Jonny stared at his plate.

“No. We’ve kind of… from a youngish age, sort of… experimented. Not so much in the last few years. Since Emily had boyfriends. But before, well… it was always her idea, I mean, it would have had to be, she being the girl… I suppose she tried stuff out on me… before doing it for real.”

“When you say youngish?”

“Thirteen, fourteen.”

“And then she dropped you. Did that hurt you?”

“Maybe. A little. But we’d still, occasionally — Christmas, or at a family party — she’d give me… a treat.”

“So there was no great problem for you when she suggested you make a second movie with her?”

“On the contrary.”

“And this whole thing about her and David Brady being blackmailed—”

“They didn’t tell me about that until afterward. And I wasn’t too happy. I mean, whoever was doing it was going to try and get money out of Uncle Shane, it was clearly some kind of low-life scumbag. But when Emily explained the situation, that they were implicated in a whole underage thing, I had to go with it.”

“You didn’t think you were being sucked into it?”

“I didn’t. But with the tattoo, I don’t know what to think.”

“When did you get the tattoo?”

“About a month ago. And it was Emily’s idea. She asked me to come along with her, when she was getting hers, part of her whole new look, the hair, the piercings, all that. And while we were there, she persuaded me to have one done. I’m sure she didn’t… I’m sure it was just in fun.”

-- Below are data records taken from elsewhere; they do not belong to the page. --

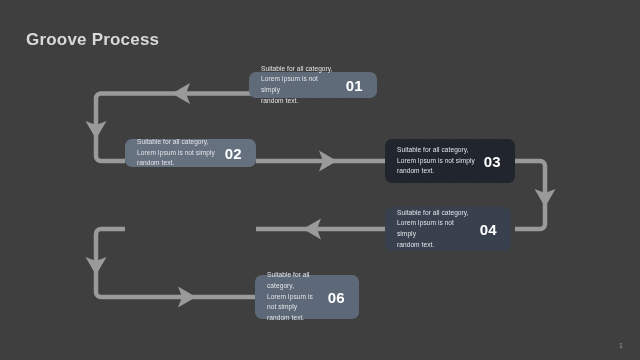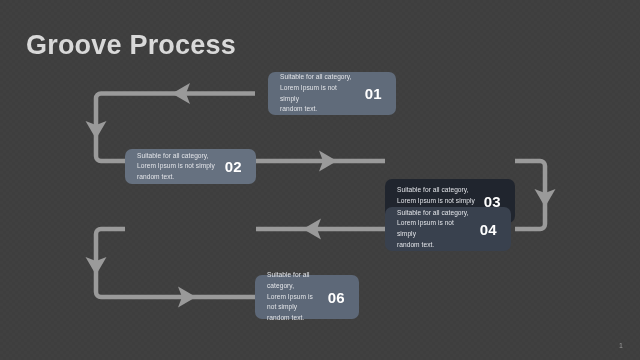--- a/index.html
+++ b/index.html
@@ -25,7 +25,7 @@
     position: absolute;
     left: 26px;
     top: 30px;
-    font-size: 27px;
+    font-size: 17px;
     font-weight: bold;
     color: #d9d9d9;
     letter-spacing: 0.2px;

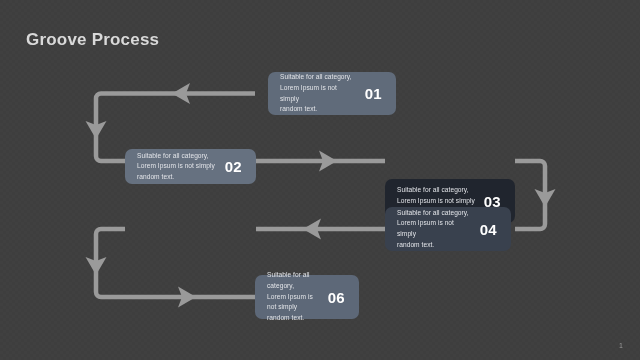--- a/index.html
+++ b/index.html
@@ -113,7 +113,7 @@
     </g>
   </svg>
 
-  <div class="node" style="left: 268px; top: 72px; width: 128px; height: 43px; background: rgb(96, 107, 122);">
+  <div class="node" style="left: 249px; top: 72px; width: 128px; height: 26px; background: rgb(96, 107, 122);">
     <div class="node-text">Suitable for all category,
 Lorem Ipsum is not simply
 random text.</div>

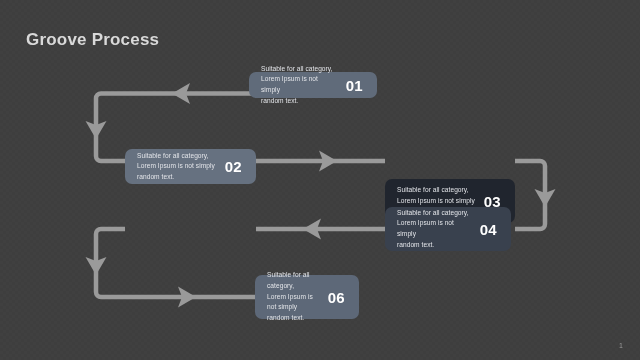--- a/index.html
+++ b/index.html
@@ -119,7 +119,7 @@
 random text.</div>
     <div class="node-num">01</div>
   </div>
-  <div class="node" style="left: 125px; top: 149px; width: 131px; height: 35px; background: rgb(102, 113, 128); justify-content: flex-end;">
+  <div class="node" style="left: 125px; top: 139px; width: 131px; height: 28px; background: rgb(102, 113, 128); justify-content: flex-end;">
     <div class="node-text">Suitable for all category,
 Lorem Ipsum is not simply
 random text.</div>

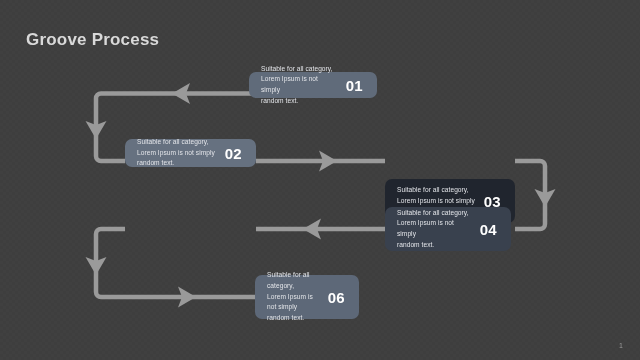--- a/index.html
+++ b/index.html
@@ -125,7 +125,7 @@
 random text.</div>
     <div class="node-num">02</div>
   </div>
-  <div class="node" style="left: 385px; top: 139px; width: 130px; height: 44px; background: rgb(32, 37, 46); margin-top: 40px;">
+  <div class="node" style="left: 385px; top: 139px; width: 130px; height: 44px; background: rgb(32, 37, 46);">
     <div class="node-text">Suitable for all category,
 Lorem Ipsum is not simply
 random text.</div>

“I’m sure it was. But do you think… might Emily have lied about the whole situation with the thirteen-year-old girl? Might she have set you up?”

“No.”

“Jonny, was she with you all day today? In the house in Honeypark?”

“She was in the house, but not always in the room. We had our own rooms. It was a weird setup. I mean, that creepy guy, Moon, and the Reillys, total little skangers but decent enough actually, they’d get us food and drink and whatever, it didn’t feel like we were there against our will. I was just waiting for Emily to give me the word on when we were getting out. And to be frank, given the amount of sex we were having, I didn’t care when that would be.”

“She was in the house, but not always in the room. If she wasn’t in the same room as you, could that mean she might have left the house?”

“I suppose so,” he said, then shook his head quickly, took his glasses off and stared at them.

“Why would she have left the house?” he said, his voice shrill. “What are you implying? That she killed David Brady?”

“I’m not implying anything. I’m asking questions. That’s my job.”

“Well, I think I’ve had enough of your questions, Mr. Private Detective. It’s a grubby little job, don’t you find?”